*Your assignment:* Search the material for the word "navegador" and copy each line that holds it.

*The data:*
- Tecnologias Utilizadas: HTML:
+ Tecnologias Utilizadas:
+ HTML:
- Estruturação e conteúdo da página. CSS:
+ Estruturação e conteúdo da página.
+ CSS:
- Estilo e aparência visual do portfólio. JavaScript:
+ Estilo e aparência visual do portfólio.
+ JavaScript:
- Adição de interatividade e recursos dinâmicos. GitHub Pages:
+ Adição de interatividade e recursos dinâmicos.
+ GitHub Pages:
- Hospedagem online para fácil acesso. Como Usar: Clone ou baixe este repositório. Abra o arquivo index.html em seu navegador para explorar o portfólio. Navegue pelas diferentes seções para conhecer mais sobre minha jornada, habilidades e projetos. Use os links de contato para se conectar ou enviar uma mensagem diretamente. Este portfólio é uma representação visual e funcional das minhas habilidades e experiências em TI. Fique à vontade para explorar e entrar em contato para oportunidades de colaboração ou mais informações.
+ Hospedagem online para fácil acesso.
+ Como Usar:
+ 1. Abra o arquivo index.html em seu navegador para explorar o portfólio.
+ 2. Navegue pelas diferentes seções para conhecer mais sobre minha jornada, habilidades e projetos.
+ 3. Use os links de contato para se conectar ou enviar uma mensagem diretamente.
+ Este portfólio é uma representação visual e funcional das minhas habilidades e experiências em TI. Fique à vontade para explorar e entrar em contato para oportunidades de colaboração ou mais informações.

...

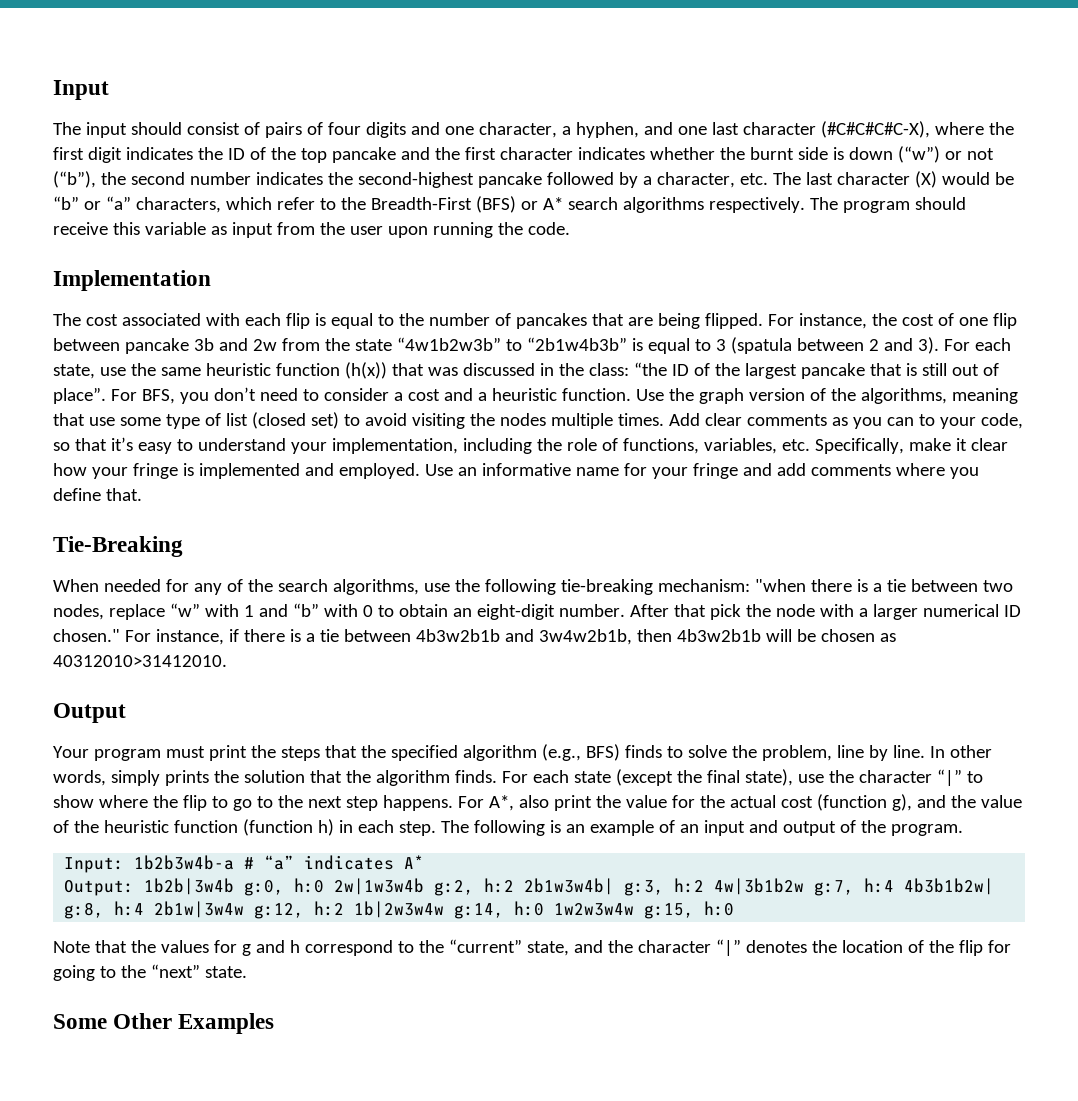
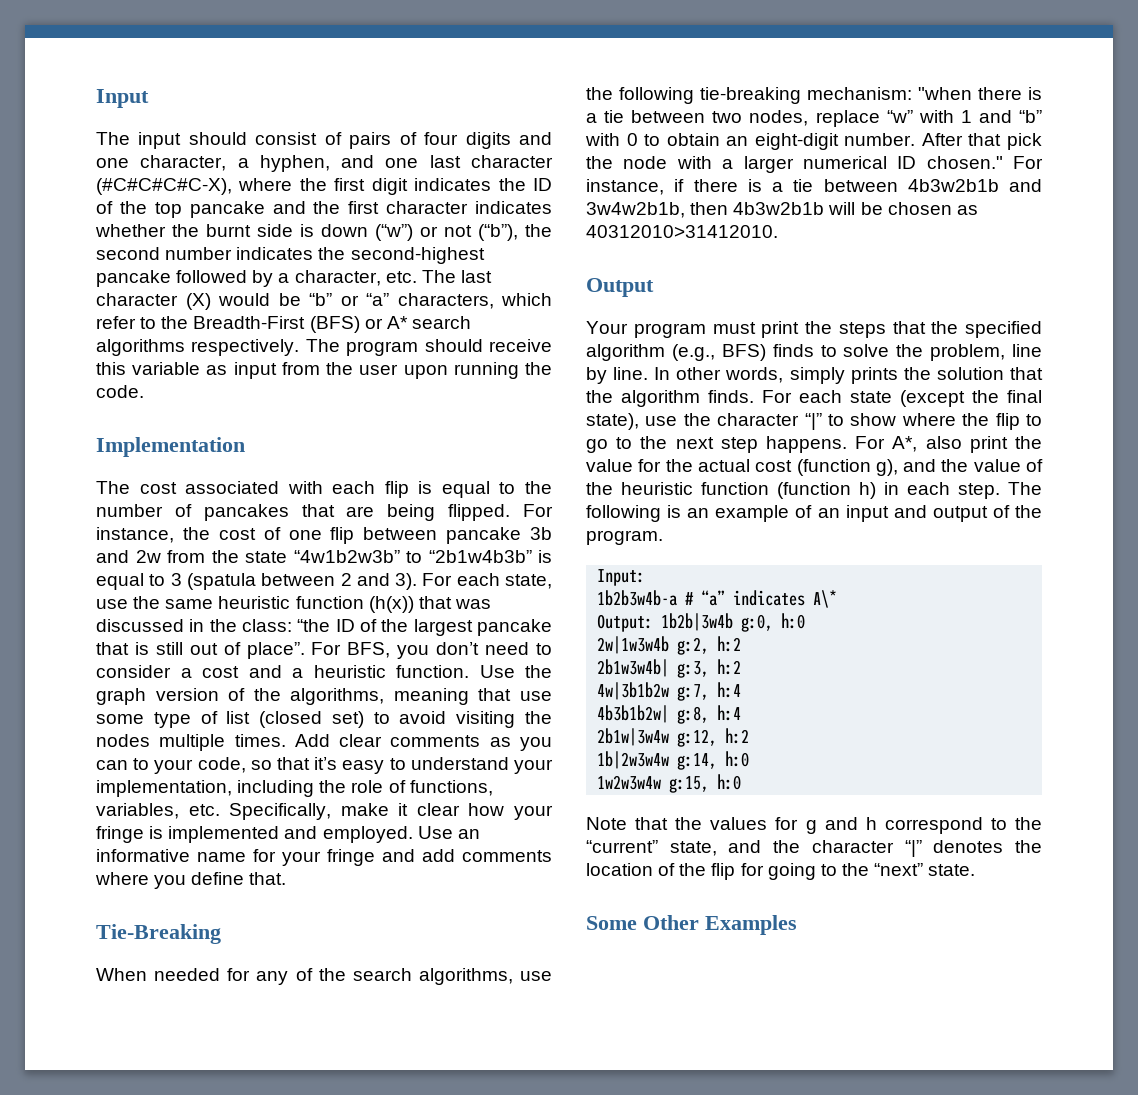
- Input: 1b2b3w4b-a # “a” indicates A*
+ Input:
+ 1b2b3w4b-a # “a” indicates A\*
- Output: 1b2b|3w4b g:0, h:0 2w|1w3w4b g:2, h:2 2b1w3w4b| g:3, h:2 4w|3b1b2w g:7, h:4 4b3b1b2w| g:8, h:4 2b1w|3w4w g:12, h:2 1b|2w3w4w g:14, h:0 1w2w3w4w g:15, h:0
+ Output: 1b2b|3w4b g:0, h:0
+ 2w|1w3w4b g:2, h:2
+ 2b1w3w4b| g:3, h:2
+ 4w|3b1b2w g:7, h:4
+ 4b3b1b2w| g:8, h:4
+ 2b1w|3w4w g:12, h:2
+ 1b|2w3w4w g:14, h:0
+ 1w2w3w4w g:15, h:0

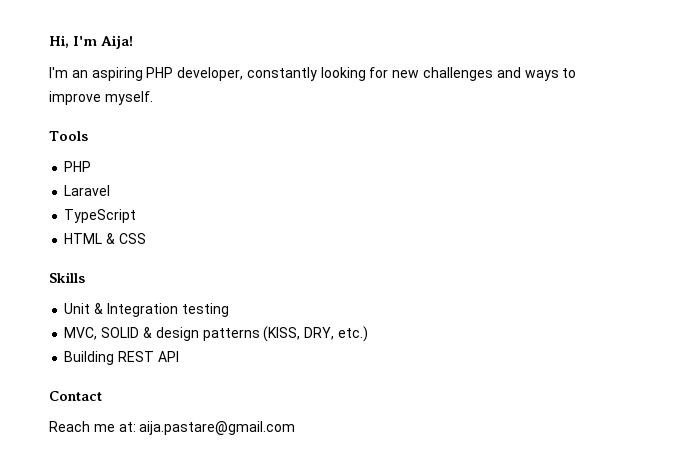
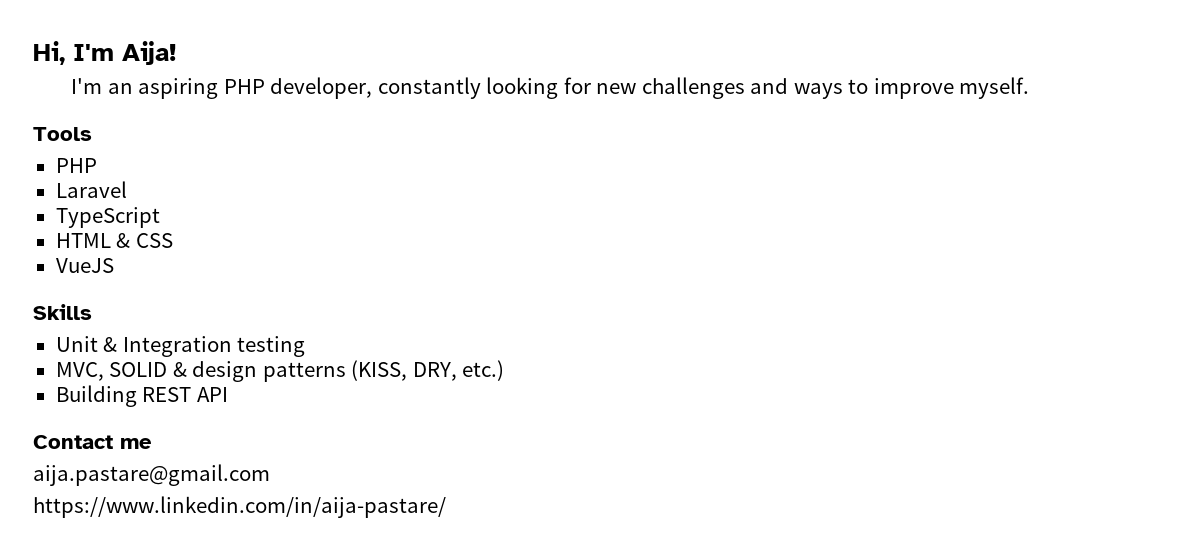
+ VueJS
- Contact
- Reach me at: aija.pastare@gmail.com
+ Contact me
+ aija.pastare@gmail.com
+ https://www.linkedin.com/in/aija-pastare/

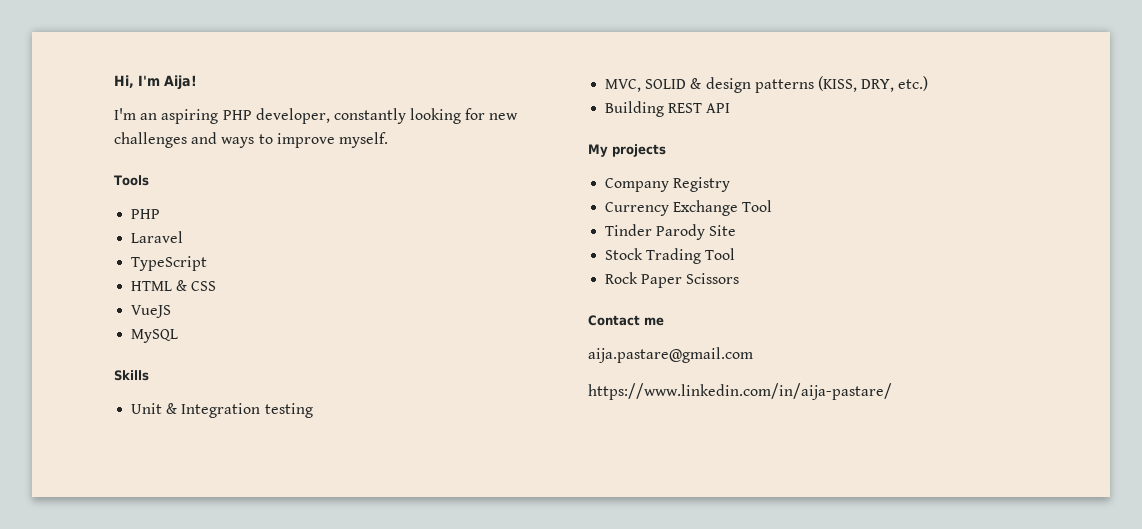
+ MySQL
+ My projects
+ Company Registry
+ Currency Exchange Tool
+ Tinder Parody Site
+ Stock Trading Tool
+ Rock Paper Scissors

*Result below:*
- Hospedagem online para fácil acesso. Como Usar: Clone ou baixe este repositório. Abra o arquivo index.html em seu navegador para explorar o portfólio. Navegue pelas diferentes seções para conhecer mais sobre minha jornada, habilidades e projetos. Use os links de contato para se conectar ou enviar uma mensagem diretamente. Este portfólio é uma representação visual e funcional das minhas habilidades e experiências em TI. Fique à vontade para explorar e entrar em contato para oportunidades de colaboração ou mais informações.
+ 1. Abra o arquivo index.html em seu navegador para explorar o portfólio.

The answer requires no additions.